### Activity:
Restrict the output to the lines below starting at the one that contains "[512,489,520,499] • -> (234, 441) //" and ending at the one that contains "[731,186,739,196] • -> (251, 817) //", and restate them word for word, both ends included.

### Provided data:
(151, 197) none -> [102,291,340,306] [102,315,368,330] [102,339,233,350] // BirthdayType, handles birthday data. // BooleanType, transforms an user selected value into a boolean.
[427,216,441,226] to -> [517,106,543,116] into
==
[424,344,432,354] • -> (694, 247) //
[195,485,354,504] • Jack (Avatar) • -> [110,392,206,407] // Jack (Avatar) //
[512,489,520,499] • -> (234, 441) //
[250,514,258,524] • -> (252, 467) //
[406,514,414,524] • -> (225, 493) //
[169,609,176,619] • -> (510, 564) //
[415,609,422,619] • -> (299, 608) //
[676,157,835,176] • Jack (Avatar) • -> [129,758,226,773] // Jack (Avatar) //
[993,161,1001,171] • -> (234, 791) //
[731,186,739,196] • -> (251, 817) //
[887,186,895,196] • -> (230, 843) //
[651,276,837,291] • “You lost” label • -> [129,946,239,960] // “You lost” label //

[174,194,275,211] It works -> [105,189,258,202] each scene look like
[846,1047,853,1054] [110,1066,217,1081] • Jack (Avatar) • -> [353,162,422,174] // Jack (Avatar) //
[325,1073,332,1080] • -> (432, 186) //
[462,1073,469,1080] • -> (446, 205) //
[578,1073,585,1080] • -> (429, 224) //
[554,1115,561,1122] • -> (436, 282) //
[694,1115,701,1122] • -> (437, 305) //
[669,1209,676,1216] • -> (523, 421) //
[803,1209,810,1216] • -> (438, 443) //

### Result of the exercise:
[512,489,520,499] • -> (234, 441) //
[250,514,258,524] • -> (252, 467) //
[406,514,414,524] • -> (225, 493) //
[169,609,176,619] • -> (510, 564) //
[415,609,422,619] • -> (299, 608) //
[676,157,835,176] • Jack (Avatar) • -> [129,758,226,773] // Jack (Avatar) //
[993,161,1001,171] • -> (234, 791) //
[731,186,739,196] • -> (251, 817) //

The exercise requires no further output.